The design also promotes environmentally friendly use of energy, by providing natural ventilation during the summer as well as capturing plenty of natural light and reducing energy consumption for artificial lighting. In addition, an efficient system will provide heating and cooling for the building using only one quarter of the energy consumed in traditional heating systems.

Water management

All water for consumption of the building will be self-sufficient, ie not use the City Water Service. The water will be collected from rain and subsequently recycled (I should note that Vancouver is a very rainy).
The "gray water" (used in toilets) will be treated on site using filtration equipment and reused in the same building. The "black water" (the toilets, kitchens, etc..) will be treated and discharged on garden ponds.

Green Roof

Appropriate species planted on the green roof will help reduce the ambient temperatures in summer and will provide a cool roof instead of a "heat island" associated with most asphalt roofs. The green roof is an extension of the garden landscape and serve as a habitat for flora and fauna.

Visitors can see and learn about the techniques that were used to built this roof.

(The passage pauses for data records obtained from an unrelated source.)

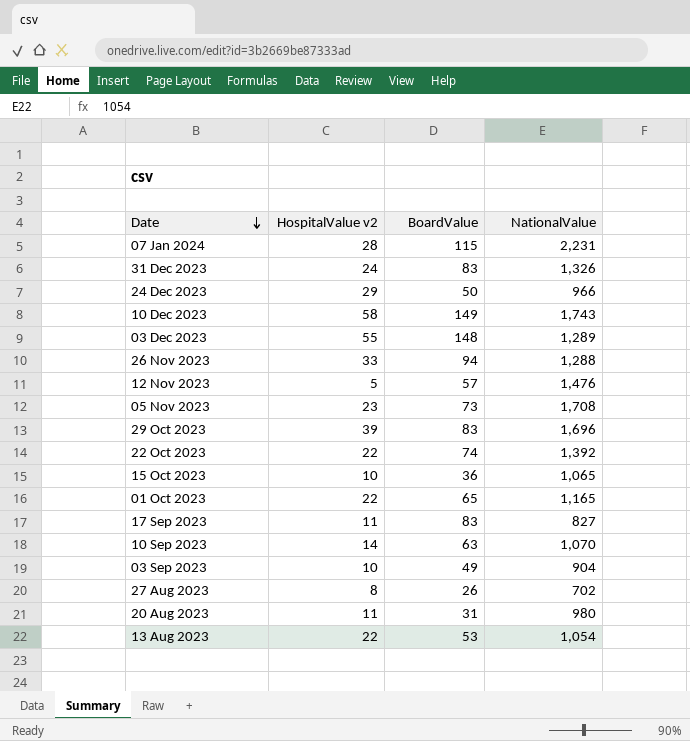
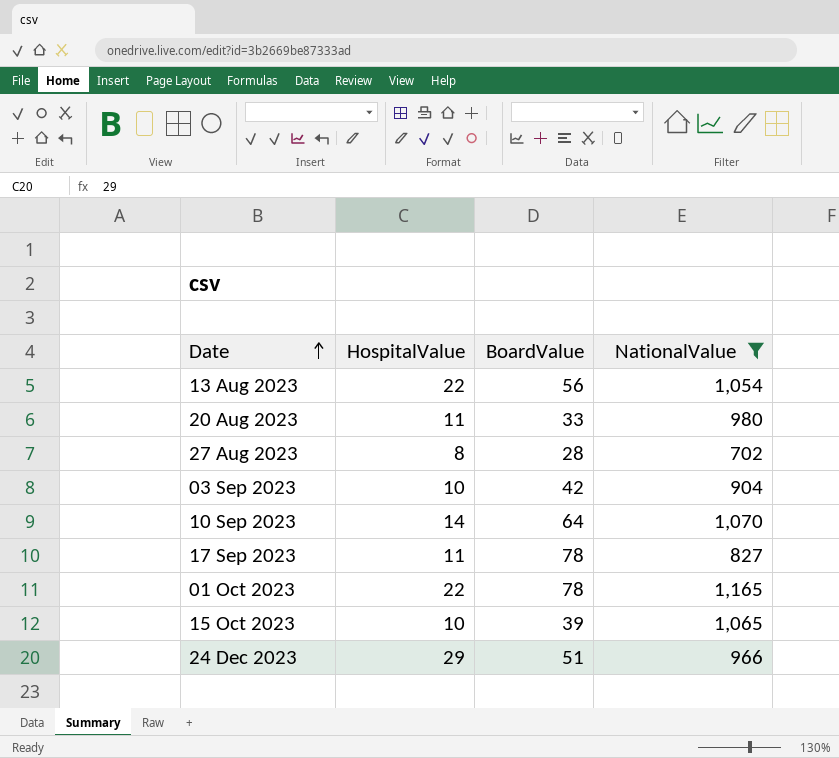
filter: none -> NationalValue <= 1,165
row order: Date descending -> Date ascending
column name: HospitalValue v2 -> HospitalValue
13 Aug 2023 | BoardValue: 53 -> 56
20 Aug 2023 | BoardValue: 31 -> 33
27 Aug 2023 | BoardValue: 26 -> 28
03 Sep 2023 | BoardValue: 49 -> 42
10 Sep 2023 | BoardValue: 63 -> 64
17 Sep 2023 | BoardValue: 83 -> 78
01 Oct 2023 | BoardValue: 65 -> 78
15 Oct 2023 | BoardValue: 36 -> 39
24 Dec 2023 | BoardValue: 50 -> 51

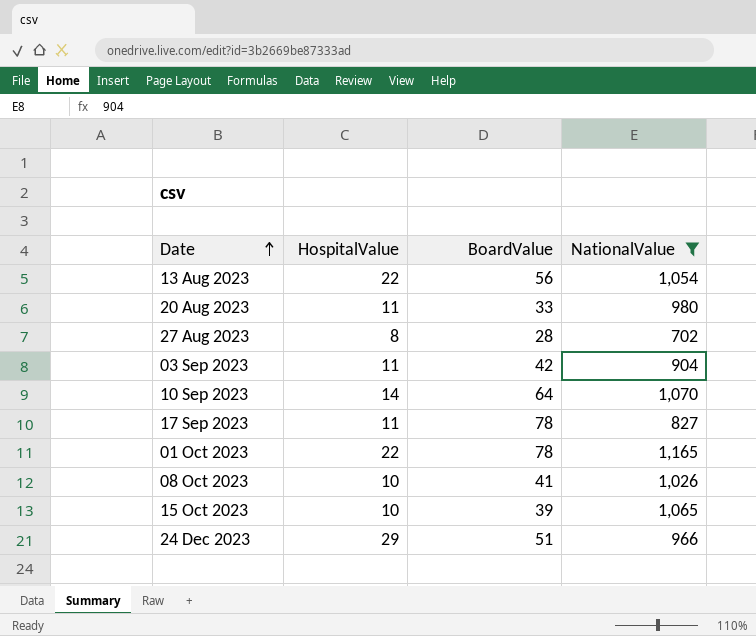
03 Sep 2023 | HospitalValue: 10 -> 11
row 08 Oct 2023: none -> 10 | 41 | 1,026

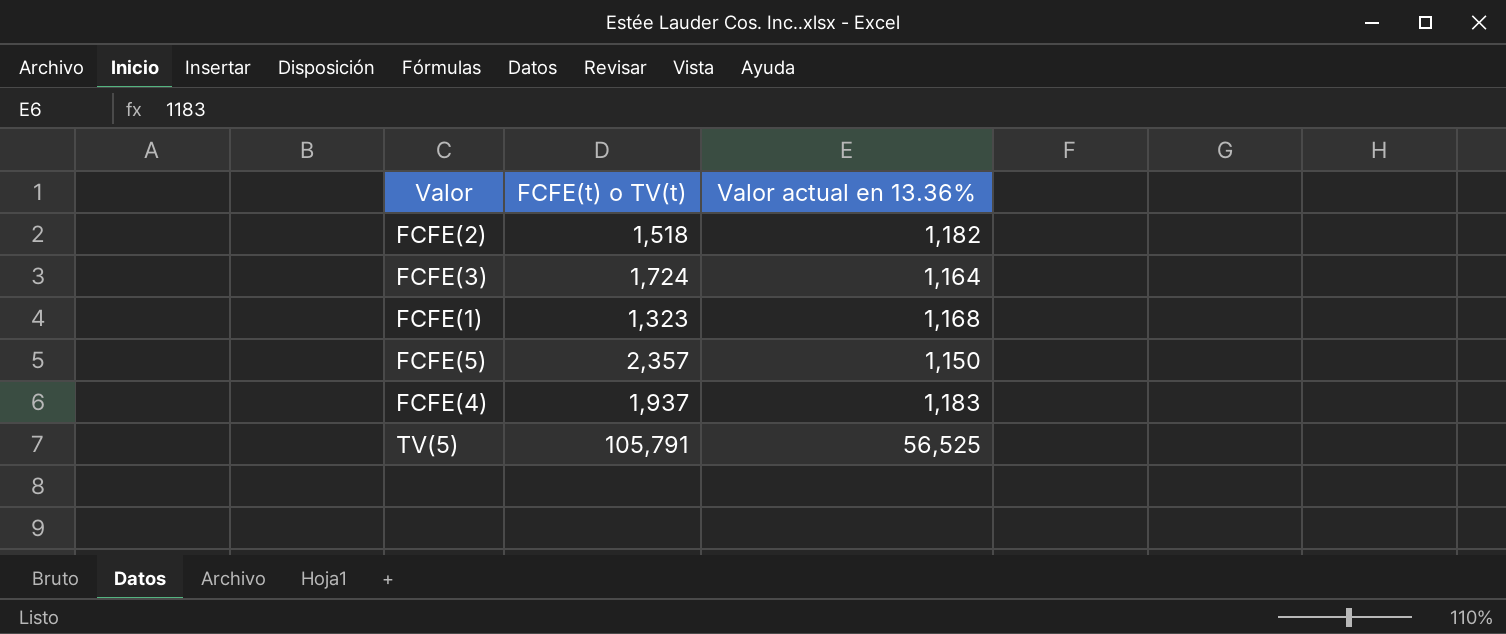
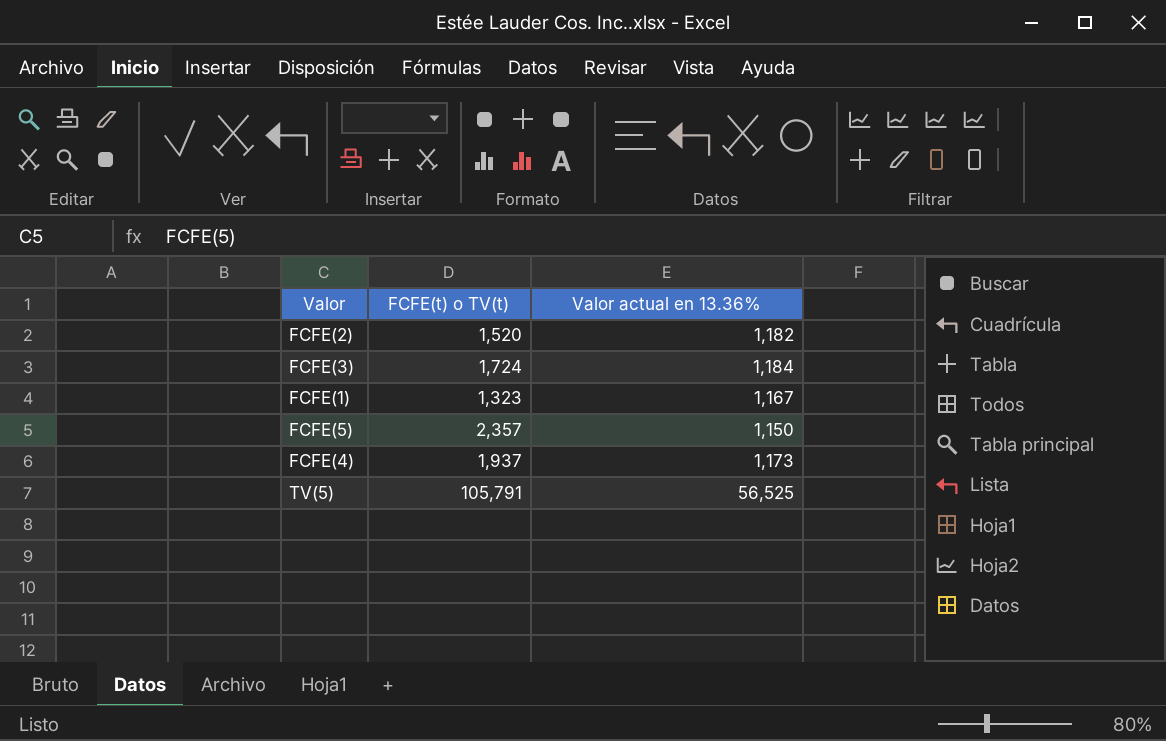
FCFE(2) | FCFE(t) o TV(t): 1,518 -> 1,520
FCFE(3) | Valor actual en 13.36%: 1,164 -> 1,184
FCFE(1) | Valor actual en 13.36%: 1,168 -> 1,167
FCFE(4) | Valor actual en 13.36%: 1,183 -> 1,173

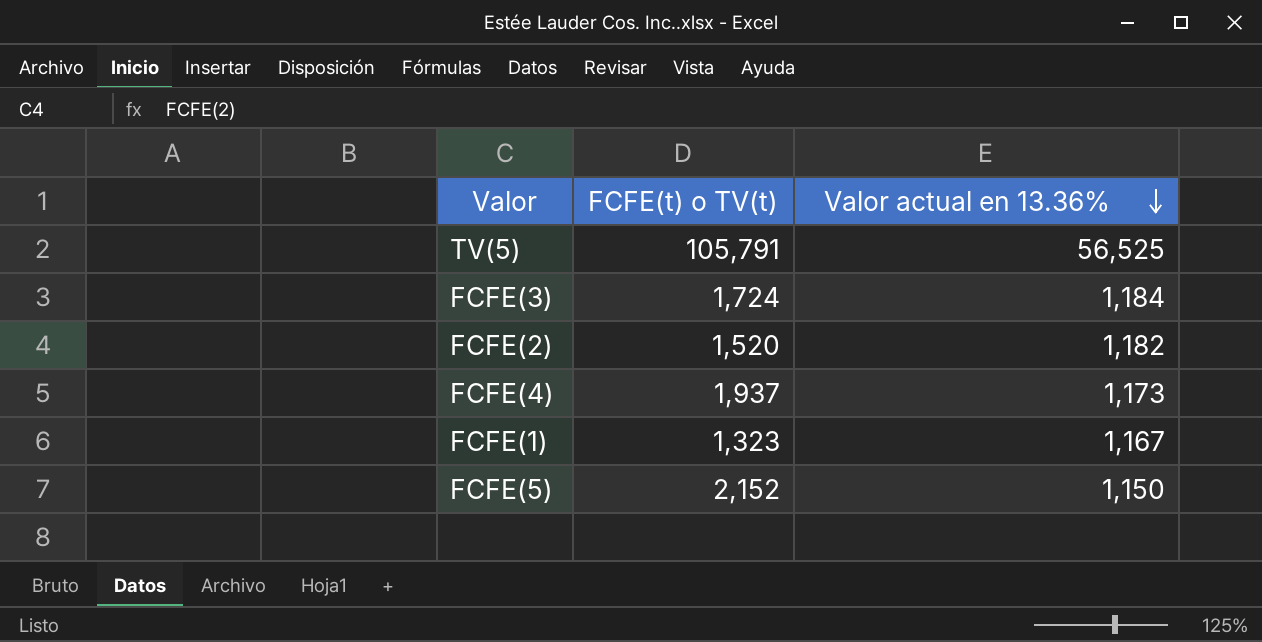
row order: none -> Valor actual en 13.36% descending
FCFE(5) | FCFE(t) o TV(t): 2,357 -> 2,152

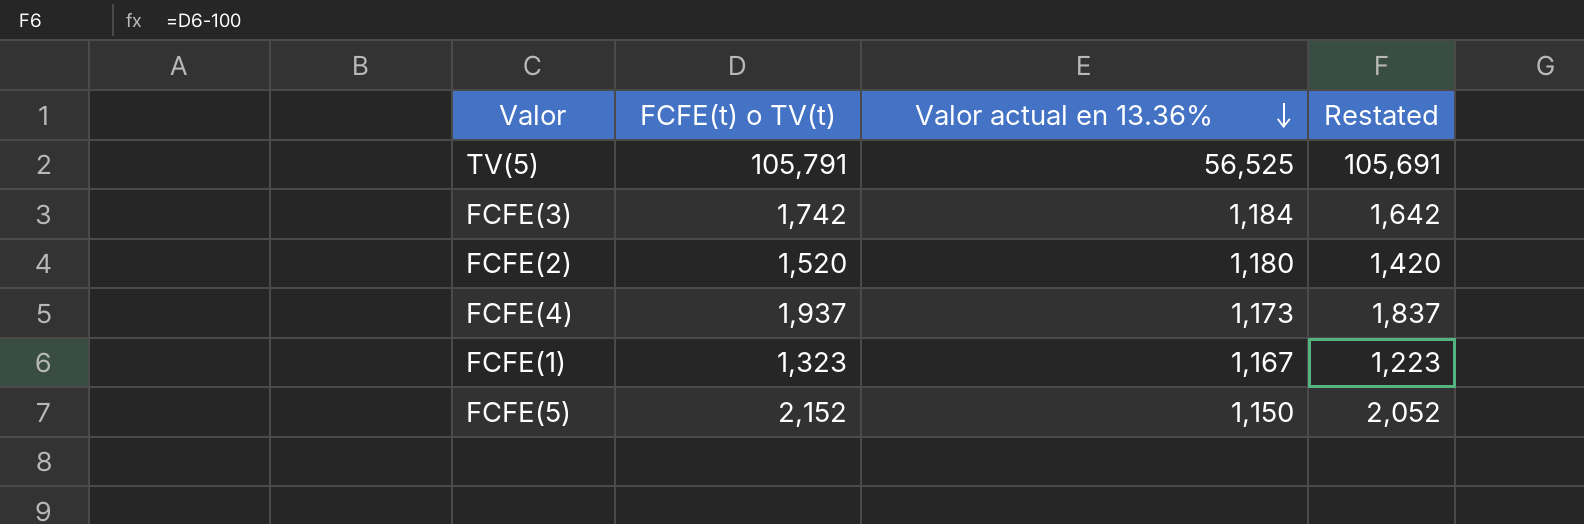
column Restated | formula: none -> [FCFE(t) o TV(t)] - 100
FCFE(3) | FCFE(t) o TV(t): 1,724 -> 1,742
FCFE(2) | Valor actual en 13.36%: 1,182 -> 1,180

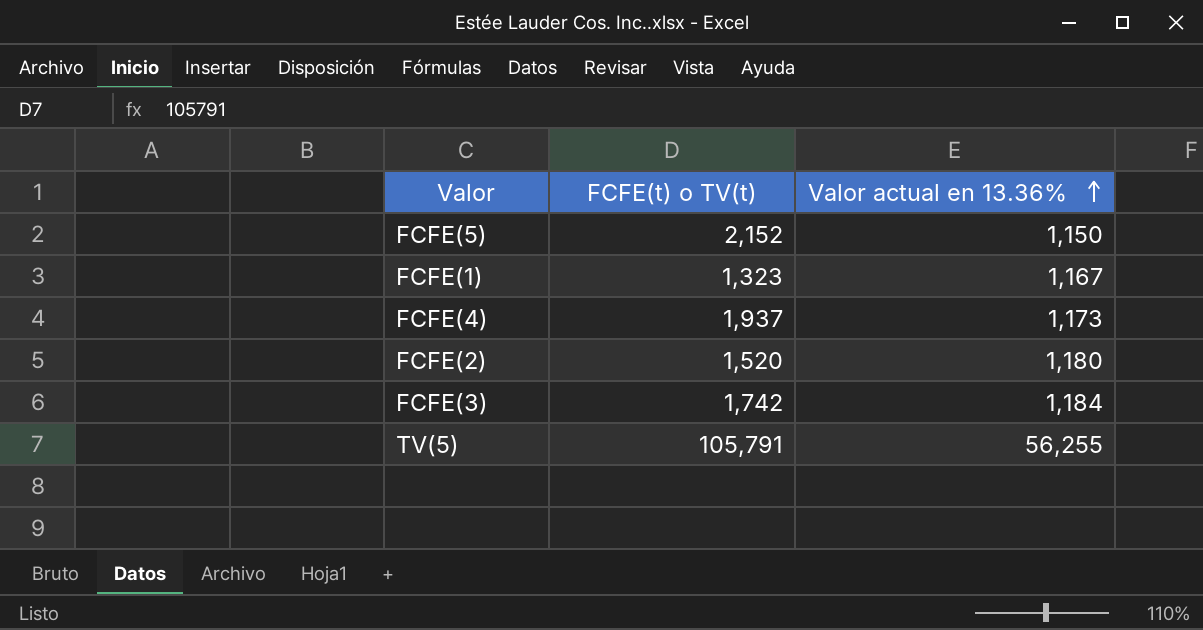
row order: Valor actual en 13.36% descending -> Valor actual en 13.36% ascending
column Restated | formula: [FCFE(t) o TV(t)] - 100 -> none
TV(5) | Valor actual en 13.36%: 56,525 -> 56,255

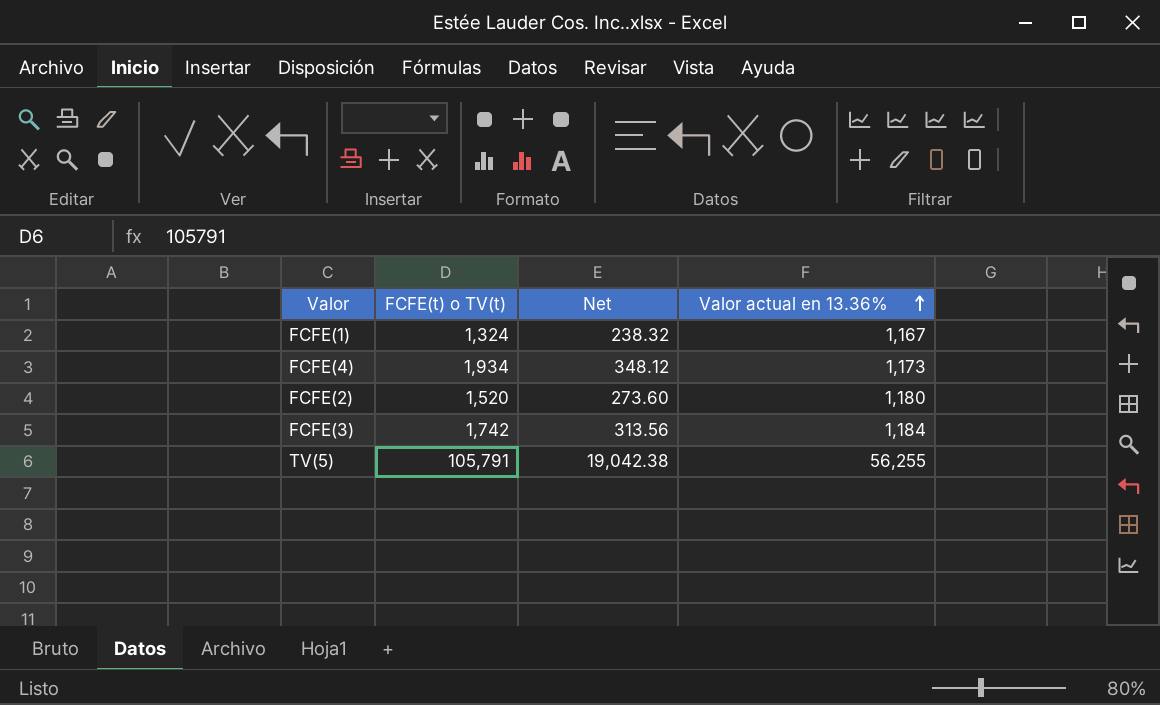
column Net | formula: none -> [FCFE(t) o TV(t)] * 0.18
row FCFE(5): 2,152 | 1,150 -> none
FCFE(1) | FCFE(t) o TV(t): 1,323 -> 1,324
FCFE(4) | FCFE(t) o TV(t): 1,937 -> 1,934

The complicated geometry of the wooden curved roof represented a major constructive challenge. Since none of the pieces on the petal components were equal, the design was carried out with the aid of computer programs, particularly Rhinoceros, a software specialized in industrial design through the use of NURBS, and Grasshopper, a plug-in for Rhinoceros which adds parametric capabilities.

There was a continuous dialogue between designers and modelers, so that the ideas in the paper could get built. One change involved the variation in the orientation of the wood, allowing considerable savings in the roof's budget and the execution time.

Subsequent to modeling, the pieces were pre-fabricated in a separate workshop, using beams made up of sheets of wood glued to each other, worked on quasi-rectangular sections to be assembled forming a curve, and then stitched together with a crane on site. The process is similar to the roof of the Richmond Olympic Oval, which is also discussed in this moleskine.

One of the most striking aspects is the use of "earth concrete" walls , which have less impact than the traditional concrete walls. Basically they are made of compacted earth containing steel reinforcements inside.

The ceilings contain a number of insulating layers that prevent water or the roots to affect the wooden structure.


The firm Sharp & Diamond carried ou the landscape design, blending with a delicate balance the contemporary style of the center with the existing surroundings. The terraces and the pond located in front of the Center establish a liminal transition between the new and the existing landscapes.

The following video shows more details of the construction few weeks before the building-s completion .

It is my guess and hope that this small center will become an international benchmark for environmental standards and the effort to reduce buildings' impact on the environment, producing more energy than it is consumed. In fact, this is Canada's first "living building", so many people expect that this will be an important step towards Vancouver's dream of becoming the "greenest city" by 2020.



With Santiago Diaz, a Peruvian architect who was in charge of some of the 3D modeling and who kindly guided me throughout the Centre. Without his help, this post wouldn't have been possible.